Dr. Jun Tu's Research on Heavy Metal Contamination and Source Identification in River Sediments in Eastern China Featured on Science Trends

KENNESAW, Ga. (Oct 24, 2019) — Dr. Jun Tu's research on heavy metal contamination and source identification in river sediments in eastern China is featured on Science Trends, a website to publicize the current scientific findings to the general public and scientists around the world.

Dr. Tu's original paper was recently published in International Journal of Environmental Research entitled "Contamination Assessment and Source Identification of Heavy Metals in River Sediments in Nantong, Eastern China." Abstract: "Heavy metal pollution in river sediments caused by industrialization and urbanization is a pressing environmental issue around the world.

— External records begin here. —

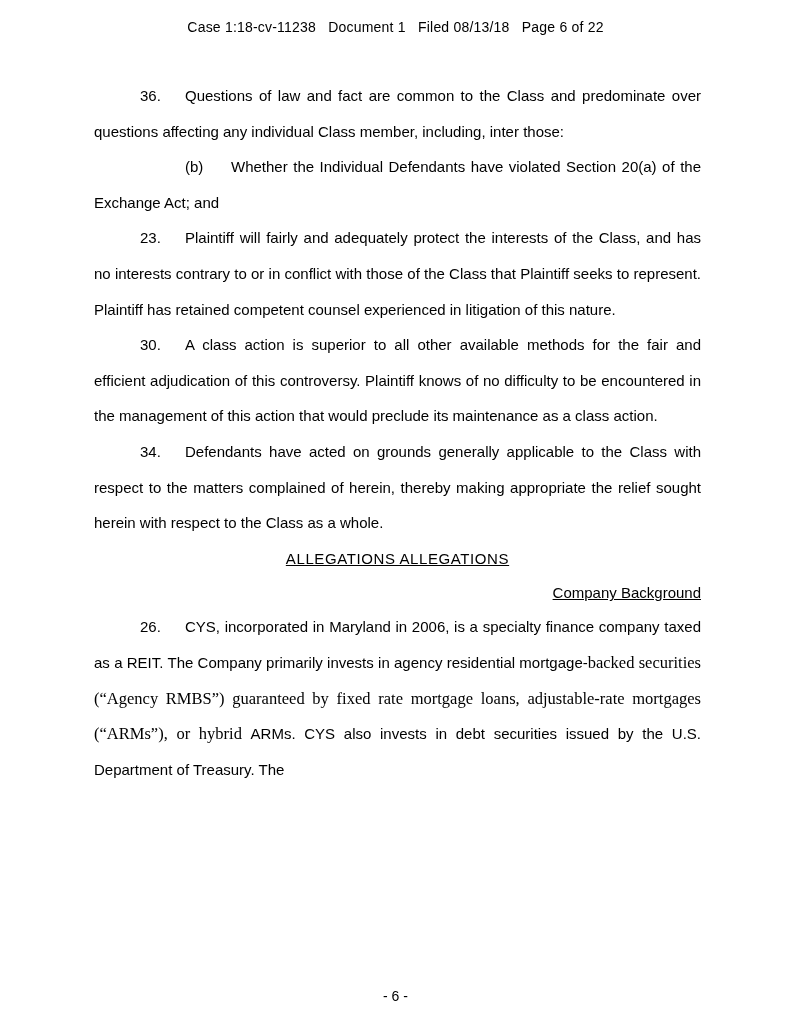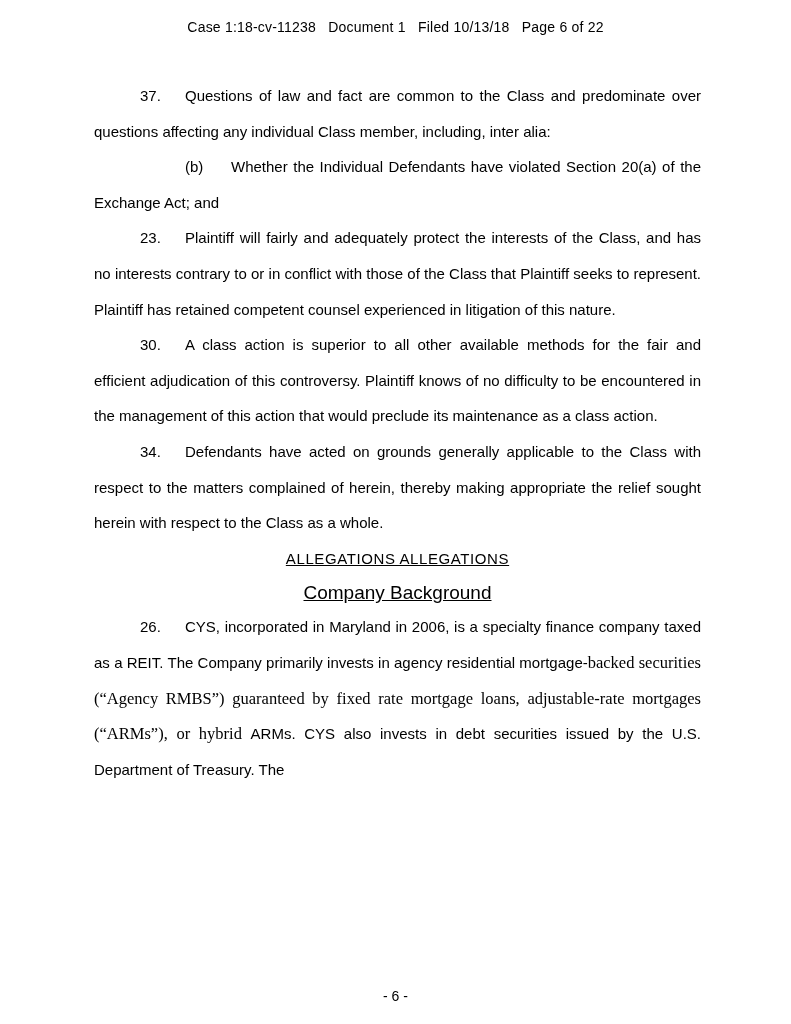"Case 1:18-cv-11238 Document 1 Filed" div.header { text: 10/13/18 -> 08/13/18 }
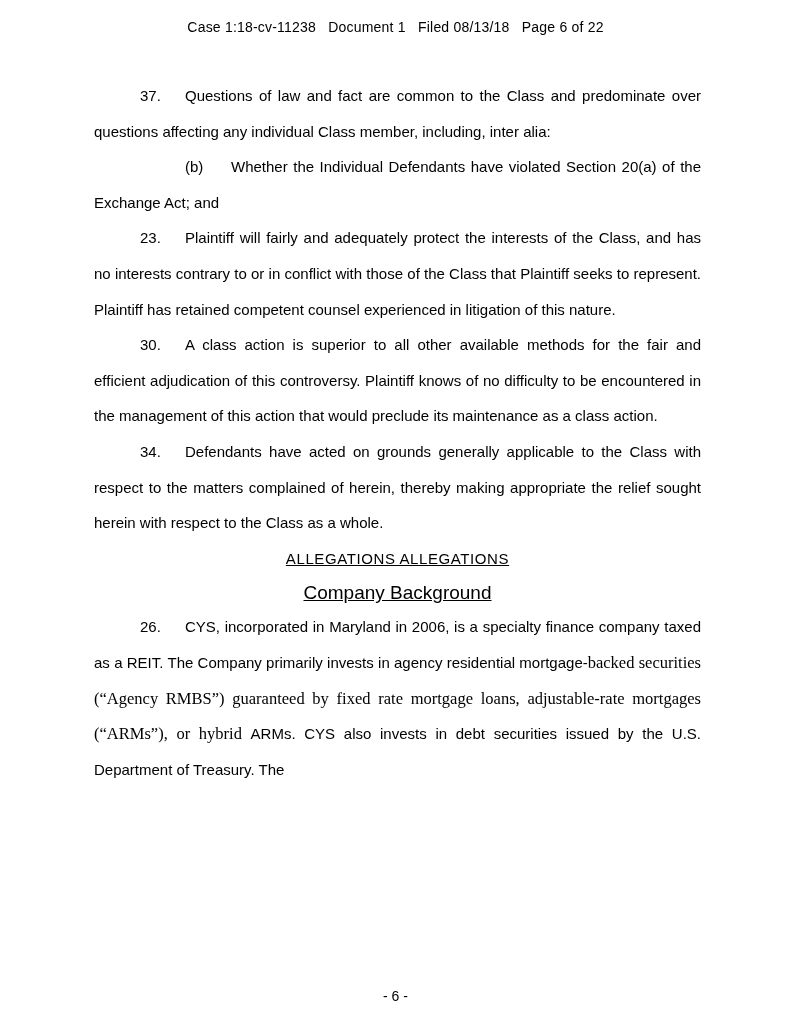"37." span.num { text: 37 -> 36 }
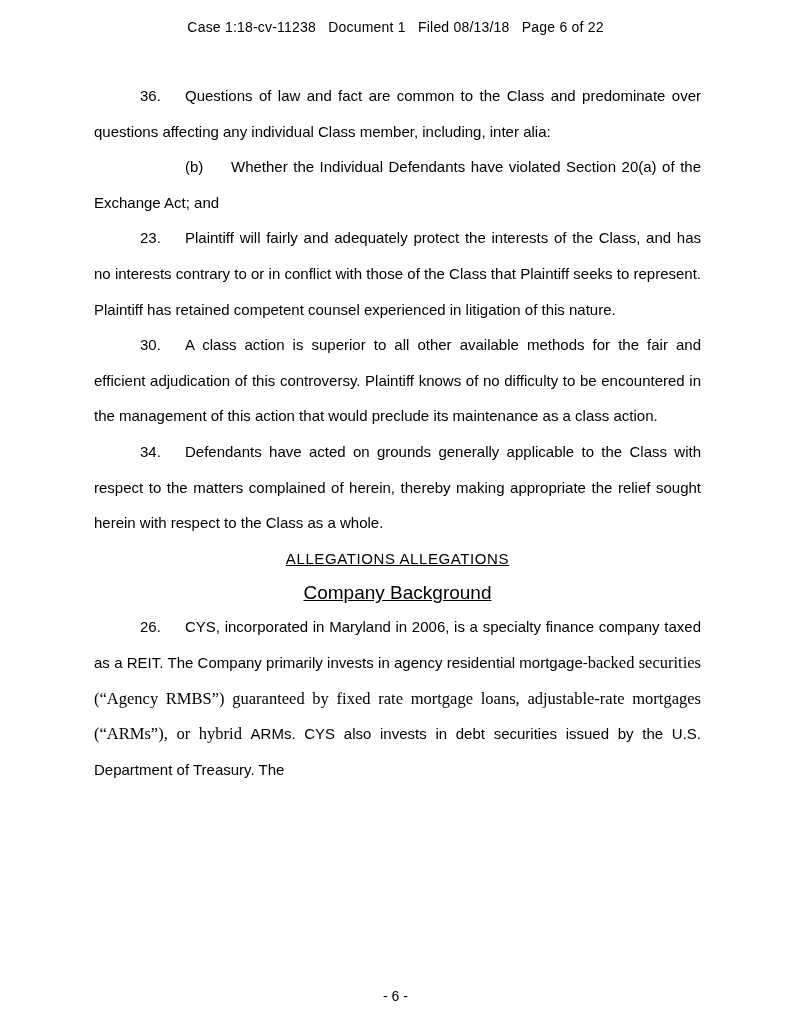"Questions of law and fact" span { text: alia -> those }
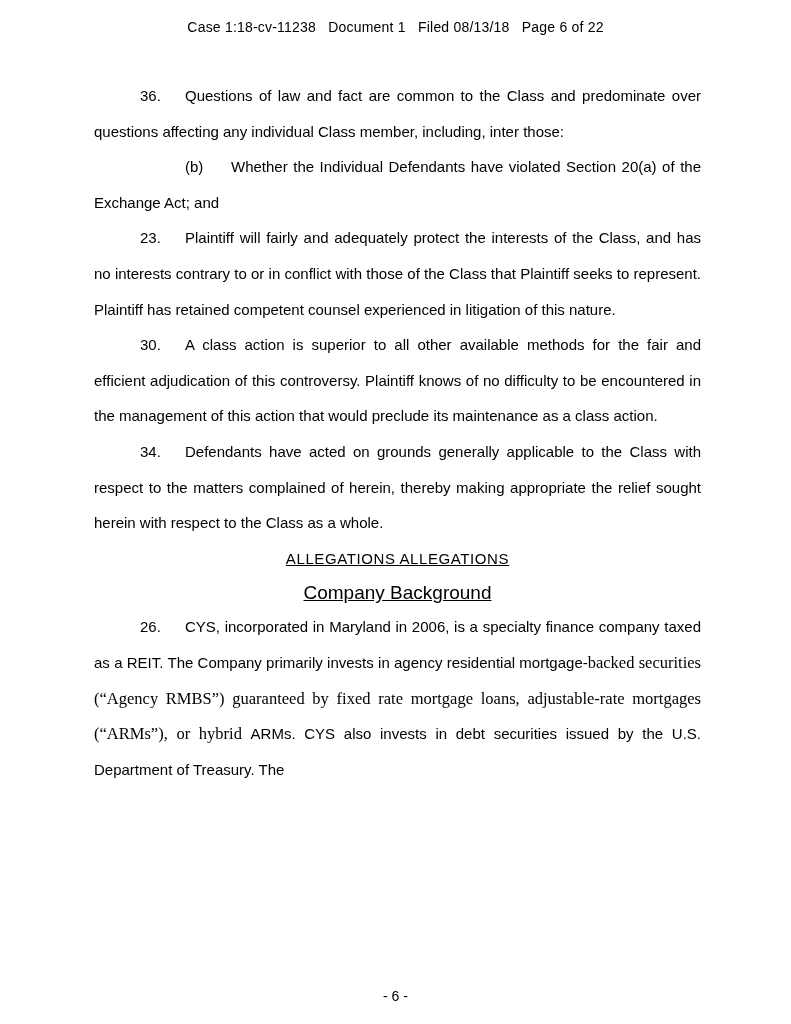"Company Background" .sub-heading { font-size: 19px -> 15px; text-align: center -> right }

This issue is more serious in the rapidly industrializing countries like China. In this study, the contamination and sources of nine metals (Al, As, Cd, Cr, Cu, Hg, Ni, Pb and Zn) in 134 river sediments in Nantong, Eastern China have been analyzed using various statistical and spatial analysis techniques. Contamination level assessments using enrichment factor (EF), geo-accumulation index (Igeo), and ecological risk index (RI) revealed that rivers suffer severe heavy metal pollutions, especially for Pb and Zn. Four main potential sources of the metals were identified using principal component analysis (PCA) and cluster analysis (CA). They are: (1) industrial sources contributing As, Cr, Pb, Zn, and partly Cu, (2) parent materials contributing Al, Ni, and partly Cu, (3) municipal and domestic wastes associated with Hg, and (4) excessive fertilizer application responsible for Cd. The potential sources were further verified by comparing their spatial distributions and the locations of the actual local sources using GIS (Geographic Information System)-based spatial analysis. The results are useful for environmental protection agencies to target corresponding pollution sources for the contaminations of specific heavy metals."